短期国債の発行残高が日本銀行の買い入れを上回るペースで増加している。新型コロナウイルス対策の主な財源確保に向け、財務省が大量発行しているためで、金利の上昇圧力となっている。

  2020年度第2次補正予算の国債発行計画では、市中発行額が212.3兆円と当初予算に比べ83.5兆円増え、短国はその増加額の73%を占めている。日銀の短期国債の買い入れ残高は7月末に37.8兆円と2月末に比べ28兆円程度増えたものの、市中発行残高は154.5兆円と61兆円程度増えており、買いを大きく上回る供給圧力で短国の需給バランスは悪化している。

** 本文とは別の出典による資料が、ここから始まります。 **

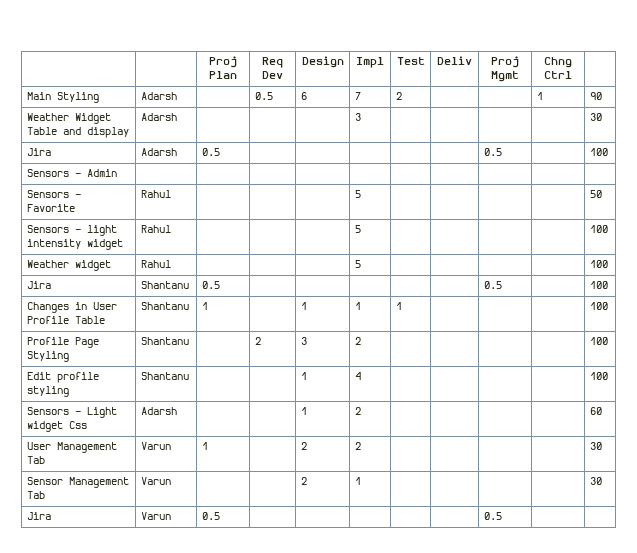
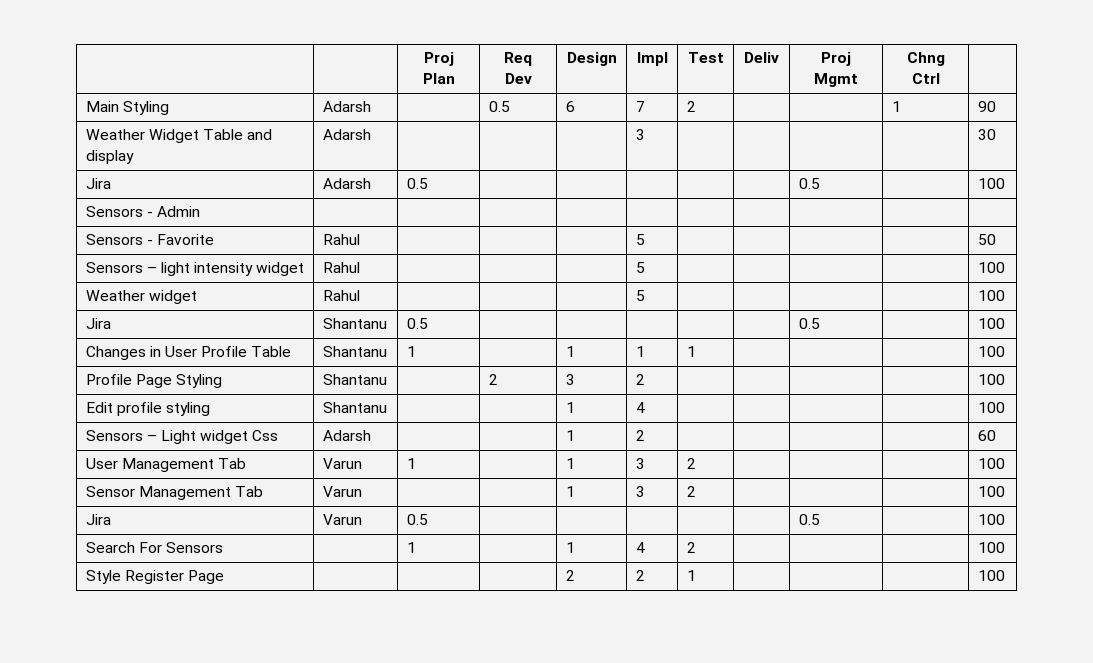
- User Management Tab | Varun | 1 | | 2 | 2 | | | | | 30
+ User Management Tab | Varun | 1 | | 1 | 3 | 2 | | | | 100
- Sensor Management Tab | Varun | | | 2 | 1 | | | | | 30
+ Sensor Management Tab | Varun | | | 1 | 3 | 2 | | | | 100
- Jira | Varun | 0.5 | | | | | | 0.5 | |
+ Jira | Varun | 0.5 | | | | | | 0.5 | | 100
+ Search For Sensors | | 1 | | 1 | 4 | 2 | | | | 100
+ Style Register Page | | | | 2 | 2 | 1 | | | | 100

  財務省が14日に実施した短国3カ月物入札では、最高落札利回りがマイナス0.0661%と、短期政策金利目標のマイナス0.1%を大きく上回った。米連邦準備制度理事会(FRB)による積極的な金融政策の影響で利回りが急低下している米国の財務省短期証券とは対照的に、日本の短国は日銀からの買い入れが限定なため金利が高止まっている。

日本は米国と対照的に利回りが横ばい状態

  日銀が短国の買い入れに積極的にみえない理由について、みずほ証券の末広徹シニアマーケット・エコノミストは、「来年度の国債発行が減少する可能性が高いことを考えると、イールドカーブ・コントロールに影響を与えない限り、日銀は市場に吸収させてもいいと考えているのかもしれない」と指摘。短国の買い入れに積極的に踏み込むことで、民間の金融機関同士の取引が減少し、市場機能が低下するのを日銀は避けようとしているとみる。

日銀の買い入れ次第


  海外投資家による購入増加も発行量を吸収するのには十分でない。日本証券業協会のデータによると、海外投資家による短国買い越し額は4-6月の月平均で20.8兆円と、前年同期の17.5兆円からの増加が限定的となっている。

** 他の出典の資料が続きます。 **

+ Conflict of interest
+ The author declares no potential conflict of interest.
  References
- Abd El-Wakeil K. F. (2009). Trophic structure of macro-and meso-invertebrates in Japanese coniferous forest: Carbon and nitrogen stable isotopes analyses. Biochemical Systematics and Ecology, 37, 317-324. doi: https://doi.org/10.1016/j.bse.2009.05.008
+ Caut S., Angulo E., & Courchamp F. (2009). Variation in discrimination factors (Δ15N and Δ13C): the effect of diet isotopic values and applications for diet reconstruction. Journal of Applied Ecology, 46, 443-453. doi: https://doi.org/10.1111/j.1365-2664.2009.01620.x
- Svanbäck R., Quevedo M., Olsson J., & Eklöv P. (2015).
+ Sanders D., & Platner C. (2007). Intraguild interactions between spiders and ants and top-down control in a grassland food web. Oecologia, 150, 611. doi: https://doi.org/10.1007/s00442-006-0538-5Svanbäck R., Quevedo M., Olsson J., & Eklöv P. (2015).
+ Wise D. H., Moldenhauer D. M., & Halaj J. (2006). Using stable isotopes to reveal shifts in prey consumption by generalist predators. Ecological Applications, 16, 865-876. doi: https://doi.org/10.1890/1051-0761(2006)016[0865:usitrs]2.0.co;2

  海外投資家は、ドル・円ベーシススワップ取引を通じて円資金を国内の投資家よりも割安で調達できるため、日本の短国運用では国内勢に比べ有利な立場にある。ただ、FRBがコロナ対策の一環として米ドルの世界的な資金供給を積極的に行ったため、ベーシススワップ相場はドルを貸して円を調達する際に得られる上乗せ金利が縮小している。

  また、SMBC日興証券の竹山聡一金利ストラテジストは、金融機関が日銀から円やドルの資金供給を受けるために差し入れる国債担保の需要も減少していると指摘。短期債の金利については、「結局は日銀が短国利回りの上昇を抑えるために買い入れを増やすかどうかにかかっている」と言う。